Where Margaret Lockwood played Iris as a pouting debutante, Tuppence Middleton plays her as a contemptuous, entitled snot who is selfish to the core when the story begins. The BBC narrative mainly cleaves to the plot of the novel (changing only the very ending); it dispenses with Hitchcock’s gunfights and spies and sticks to the story of a simple governess caught in politics over her head and a spoiled little rich girl who finds her own humanity by having it tested to the limit.
Though this telling lacks the wit of Hitchcock’s version, its tone is pitch-perfect and it homes in on Iris’s existential crisis, refusing to conclude with either the novel’s sentimental celebration of jolly old England or Hitchcock’s perfunctory wedding bells for the two stars. The BBC version is more typically Hitchcockian even than the Hitchcock version, since it makes the political intrigue the MacGuffin, while the real story is the heroine's emotional coming of age (much in the way the Nazi plot in Notorious is the MacGuffin for Cary Grant's transformation from cad to lover).

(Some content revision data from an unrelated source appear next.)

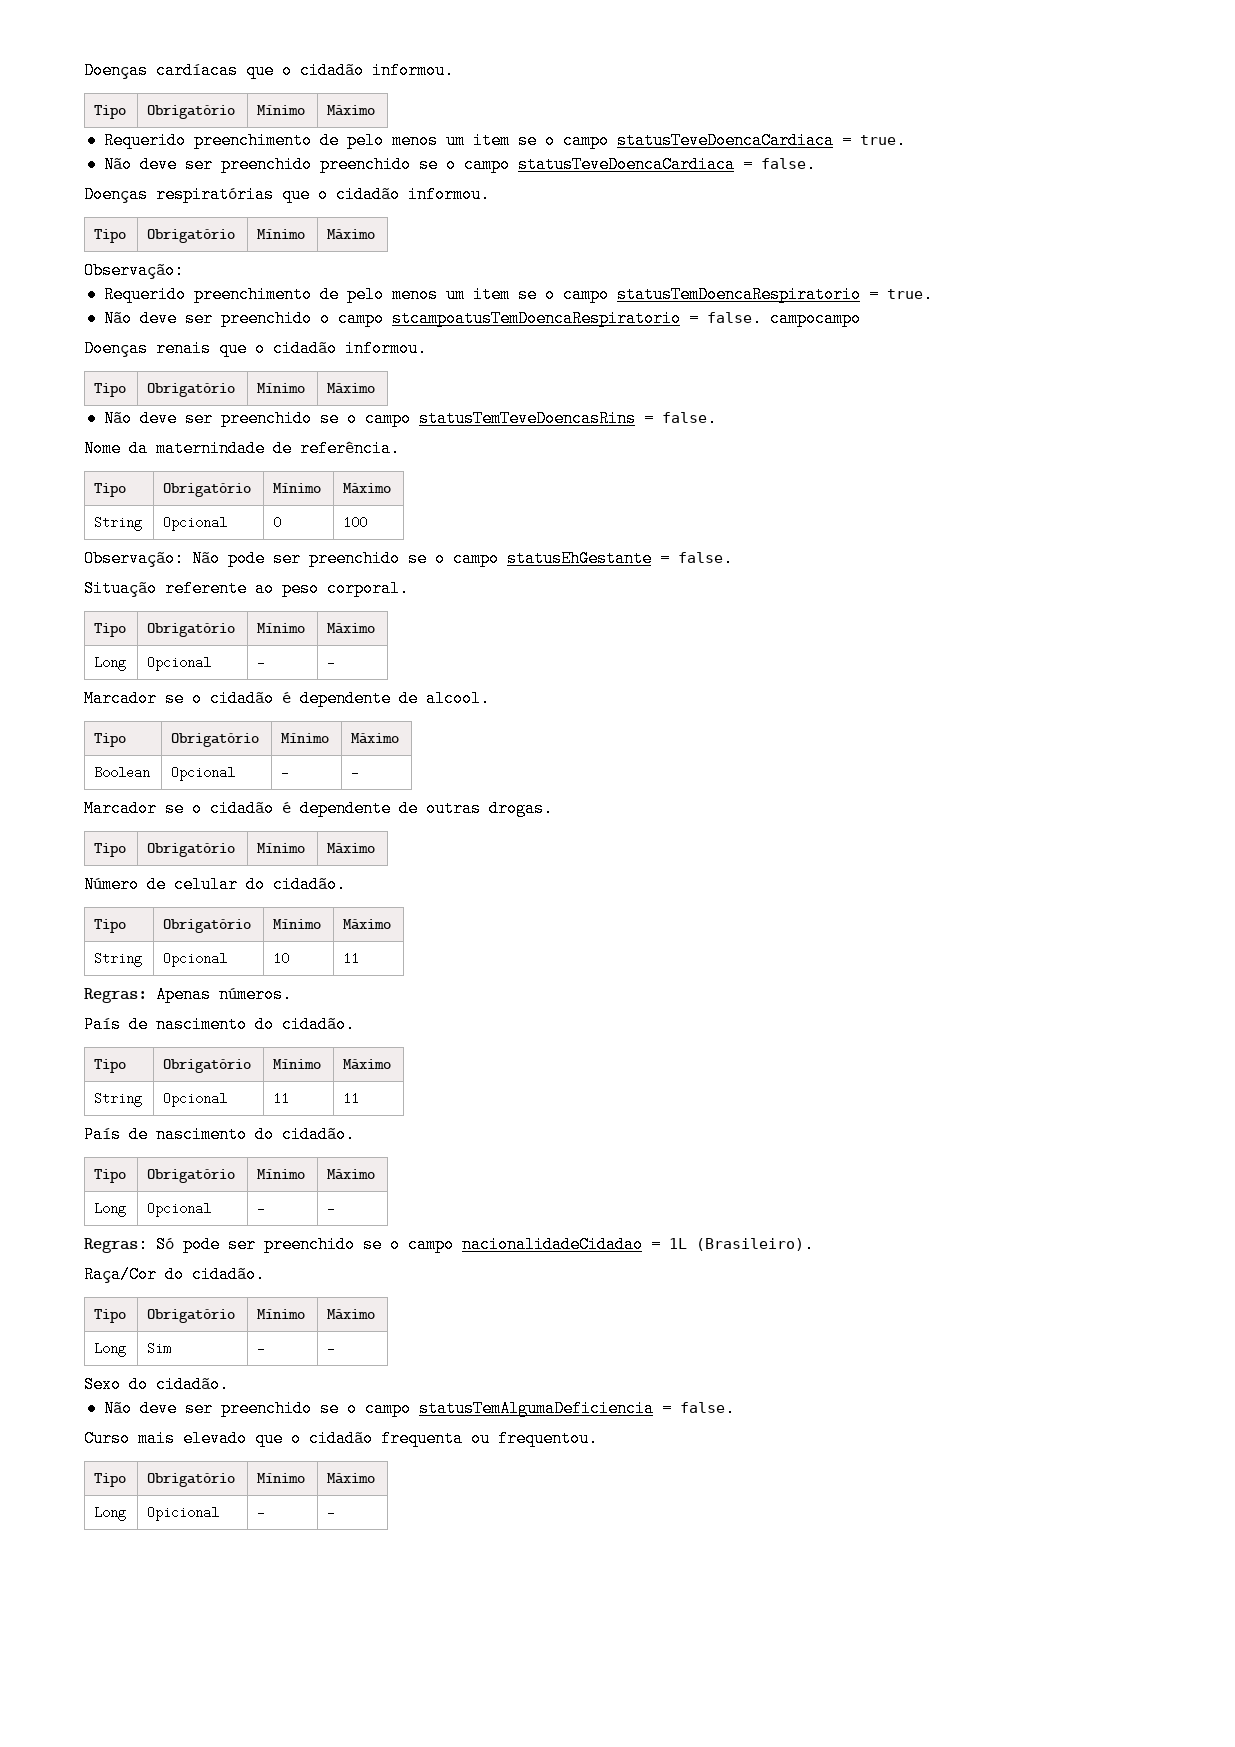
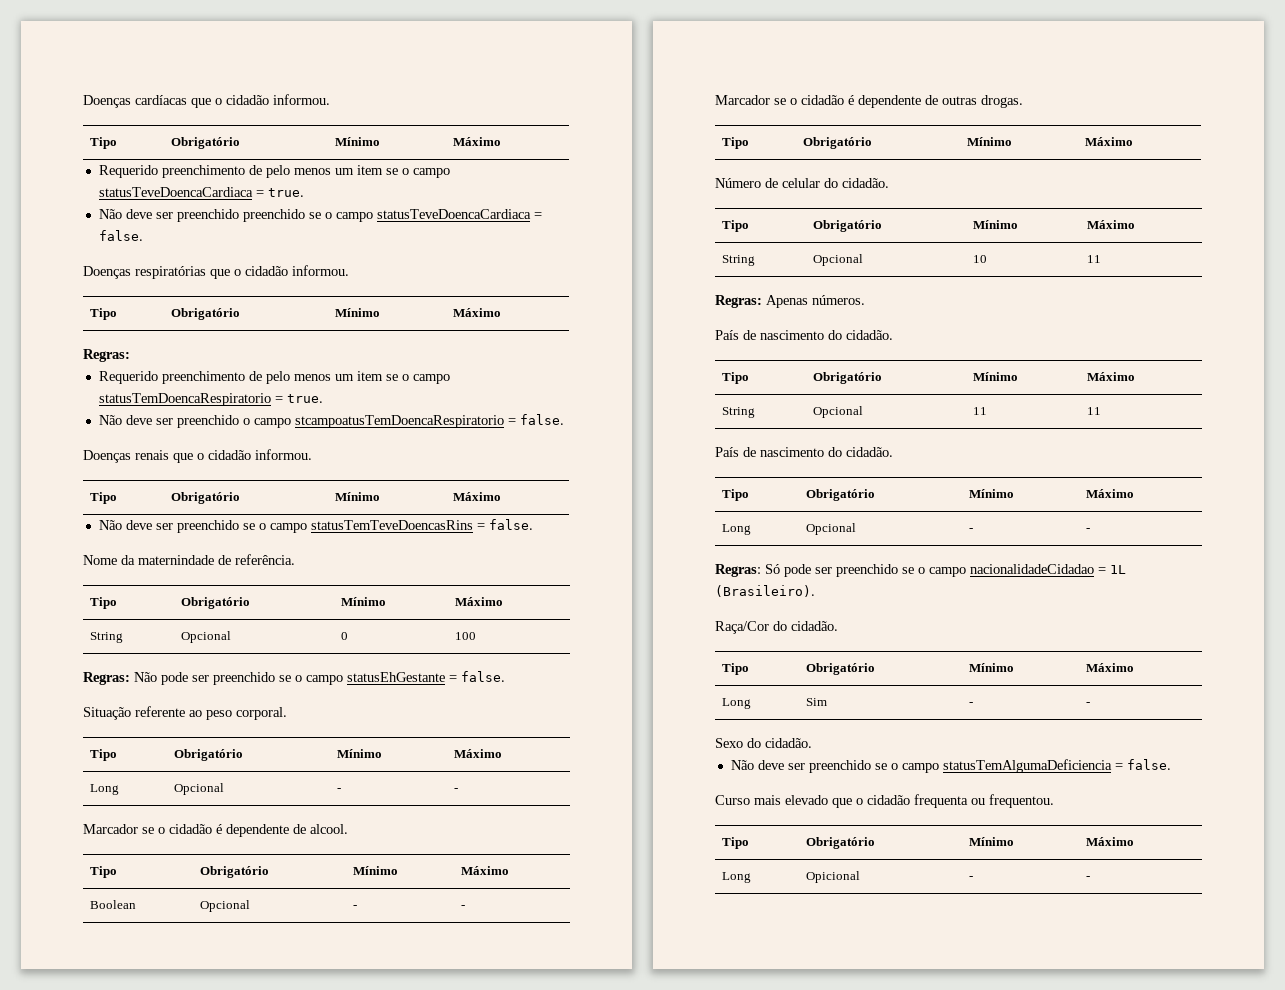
  Doenças respiratórias que o cidadão informou.
  Tipo | Obrigatório | Mínimo | Máximo
- Observação:
+ Regras:
- Não deve ser preenchido o campo stcampoatusTemDoencaRespiratorio = false. campocampo
+ Não deve ser preenchido o campo stcampoatusTemDoencaRespiratorio = false.
- Observação: Não pode ser preenchido se o campo statusEhGestante = false.
+ Regras: Não pode ser preenchido se o campo statusEhGestante = false.

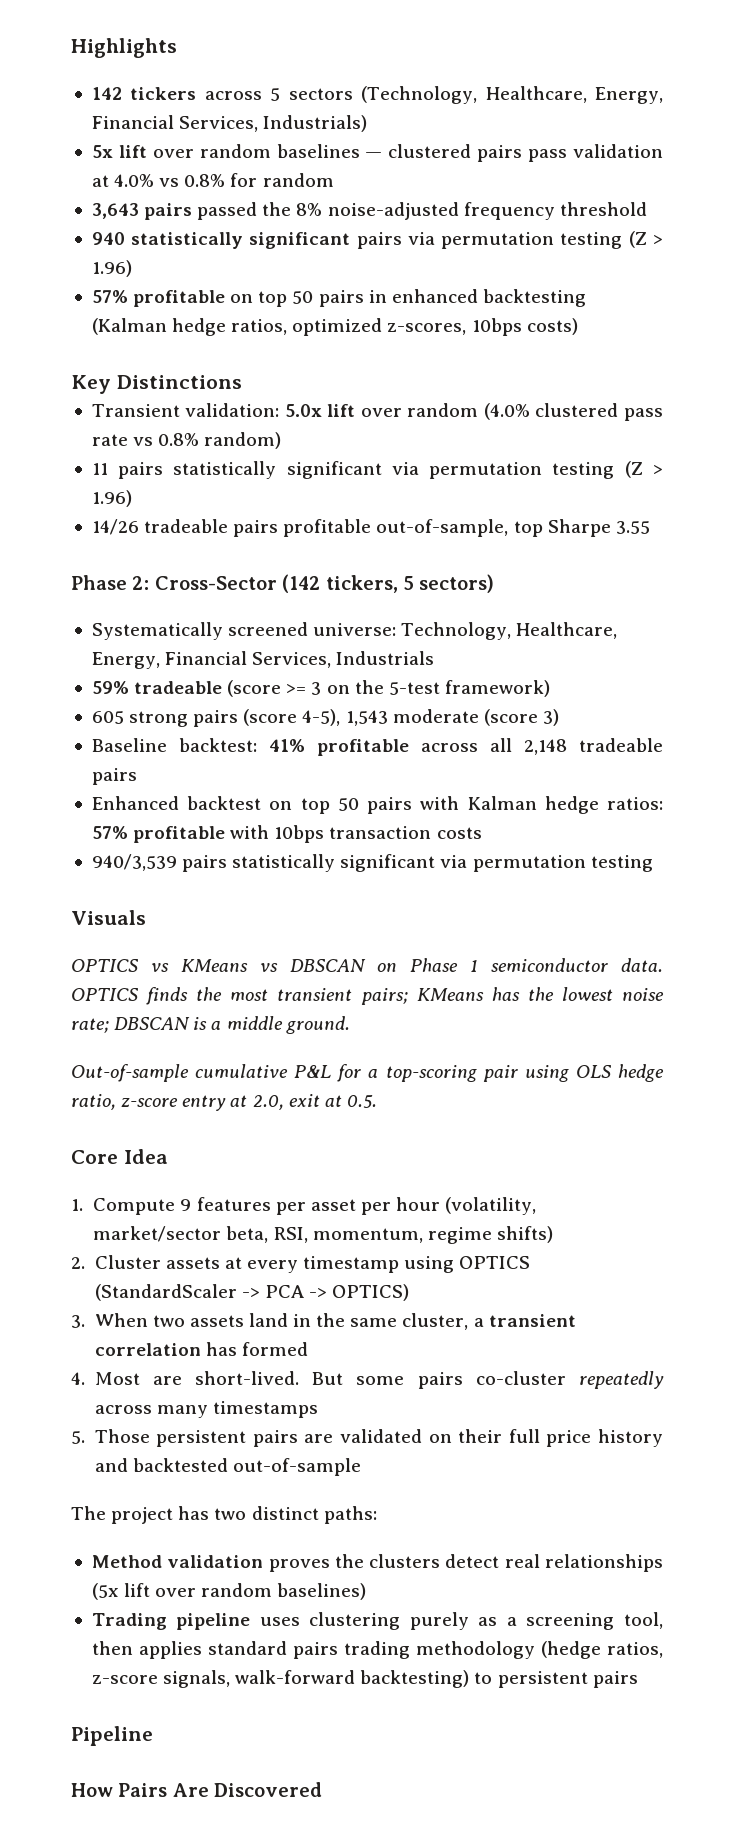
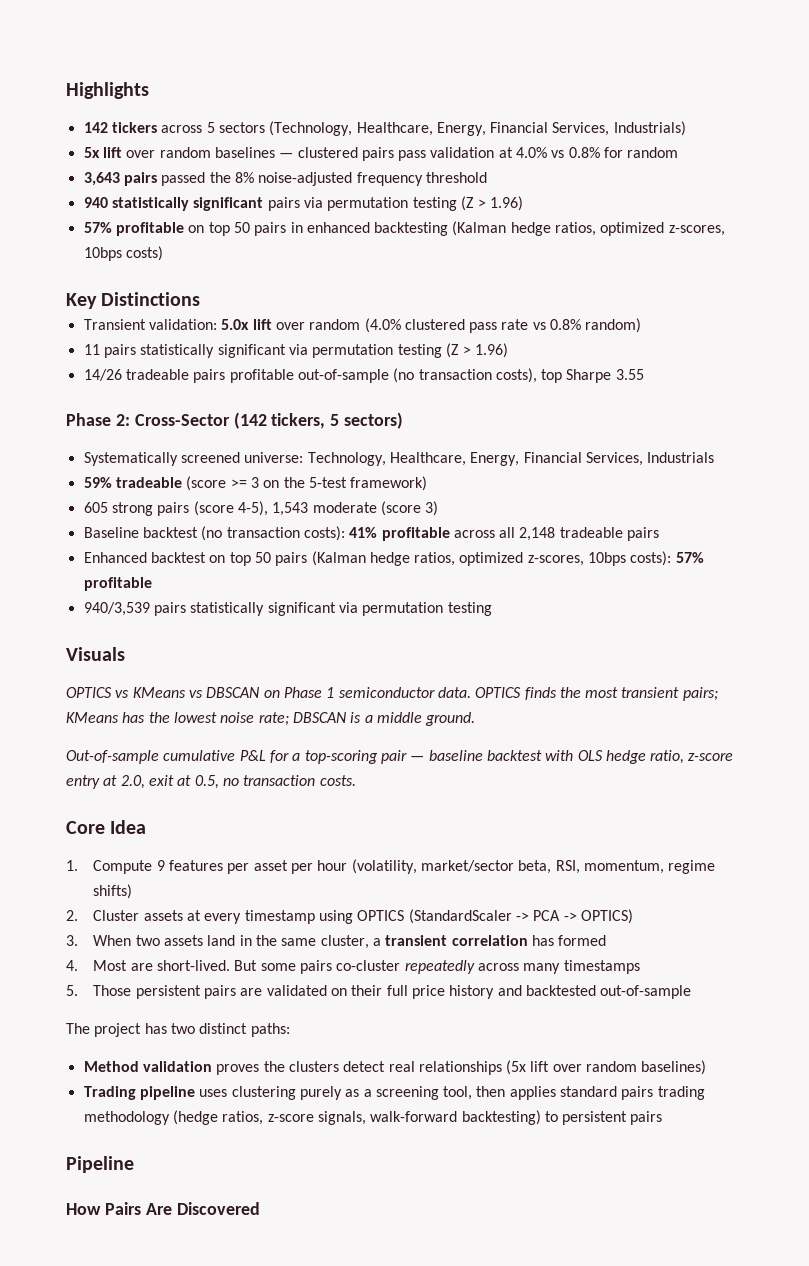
- 14/26 tradeable pairs profitable out-of-sample, top Sharpe 3.55
+ 14/26 tradeable pairs profitable out-of-sample (no transaction costs), top Sharpe 3.55
- Baseline backtest: 41% profitable across all 2,148 tradeable pairs
+ Baseline backtest (no transaction costs): 41% profitable across all 2,148 tradeable pairs
- Enhanced backtest on top 50 pairs with Kalman hedge ratios: 57% profitable with 10bps transaction costs
+ Enhanced backtest on top 50 pairs (Kalman hedge ratios, optimized z-scores, 10bps costs): 57% profitable
- Out-of-sample cumulative P&L for a top-scoring pair using OLS hedge ratio, z-score entry at 2.0, exit at 0.5.
+ Out-of-sample cumulative P&L for a top-scoring pair — baseline backtest with OLS hedge ratio, z-score entry at 2.0, exit at 0.5, no transaction costs.

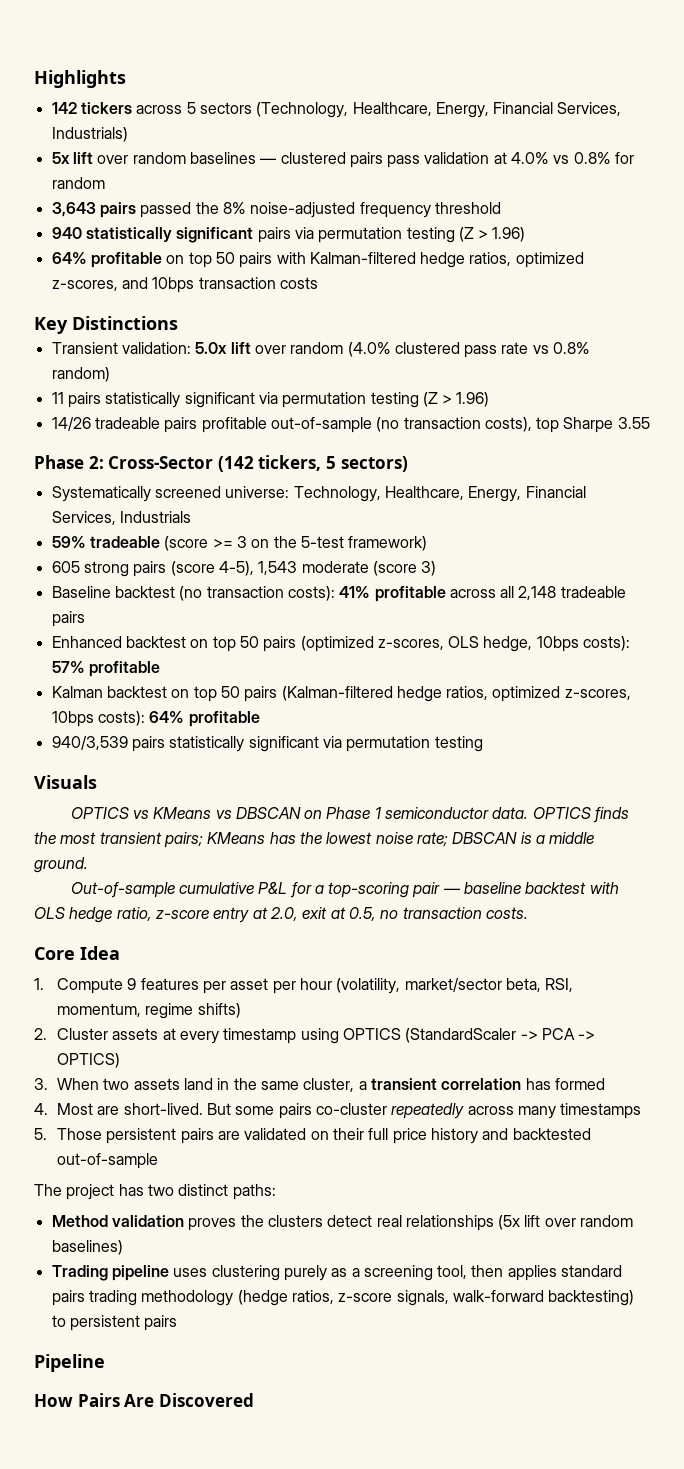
- 57% profitable on top 50 pairs in enhanced backtesting (Kalman hedge ratios, optimized z-scores, 10bps costs)
+ 64% profitable on top 50 pairs with Kalman-filtered hedge ratios, optimized z-scores, and 10bps transaction costs
- Enhanced backtest on top 50 pairs (Kalman hedge ratios, optimized z-scores, 10bps costs): 57% profitable
+ Enhanced backtest on top 50 pairs (optimized z-scores, OLS hedge, 10bps costs): 57% profitable
+ Kalman backtest on top 50 pairs (Kalman-filtered hedge ratios, optimized z-scores, 10bps costs): 64% profitable

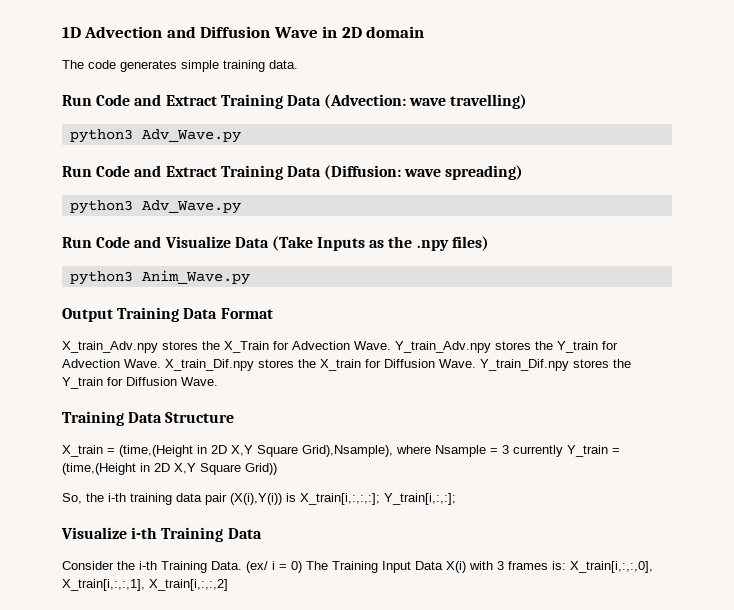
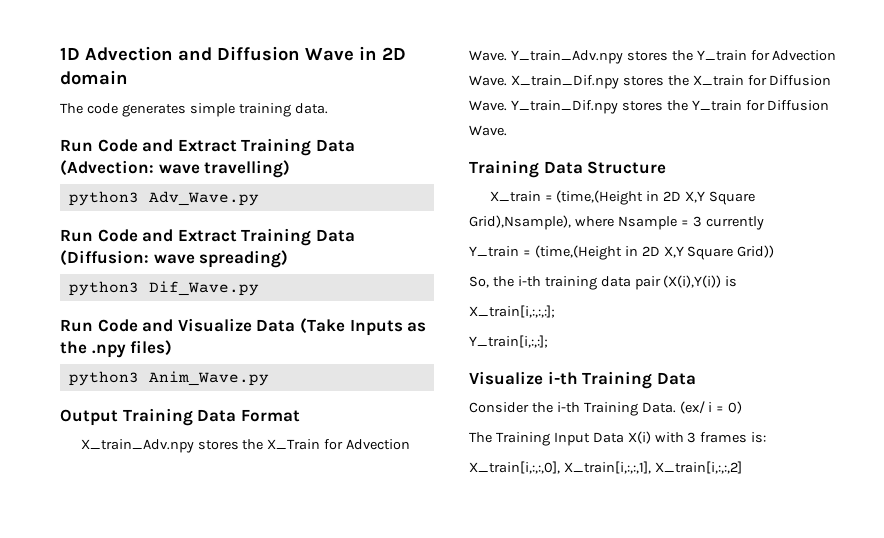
  Run Code and Extract Training Data (Diffusion: wave spreading)
- python3 Adv_Wave.py
+ python3 Dif_Wave.py
- X_train = (time,(Height in 2D X,Y Square Grid),Nsample), where Nsample = 3 currently Y_train = (time,(Height in 2D X,Y Square Grid))
+ X_train = (time,(Height in 2D X,Y Square Grid),Nsample), where Nsample = 3 currently
+ Y_train = (time,(Height in 2D X,Y Square Grid))
- So, the i-th training data pair (X(i),Y(i)) is X_train[i,:,:,:]; Y_train[i,:,:];
+ So, the i-th training data pair (X(i),Y(i)) is
+ X_train[i,:,:,:];
+ Y_train[i,:,:];
- (ex/ i = 0) The Training Input Data X(i) with 3 frames is: X_train[i,:,:,0], X_train[i,:,:,1], X_train[i,:,:,2]
+ (ex/ i = 0)
+ The Training Input Data X(i) with 3 frames is:
+ X_train[i,:,:,0], X_train[i,:,:,1], X_train[i,:,:,2]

The novel The Wheel Spins is richly evocative line by line, keenly observant of Iris, and incredibly cinematic. You can read it for free at The Hitchcock Zone. Hitchcock's 1938 version of The Lady Vanishes rewards your ninety minutes’ investment with some sharp wit and genuine laughs, and you can watch it for free at The Internet Archive. And you can buy the BBC version at the BBC Store (or any number of other places) or watch the full film on YouTube with optional Portuguese subtitles.
I've seen the latter two versions and have the first one stored ready to watch. I think what I like about them is how different they are. I mean, I know the basic premise but the interpretations are so different that it's almost like watching another story, just with some unfamiliar segments. I did love Angela Lansbury as Miss Froy though!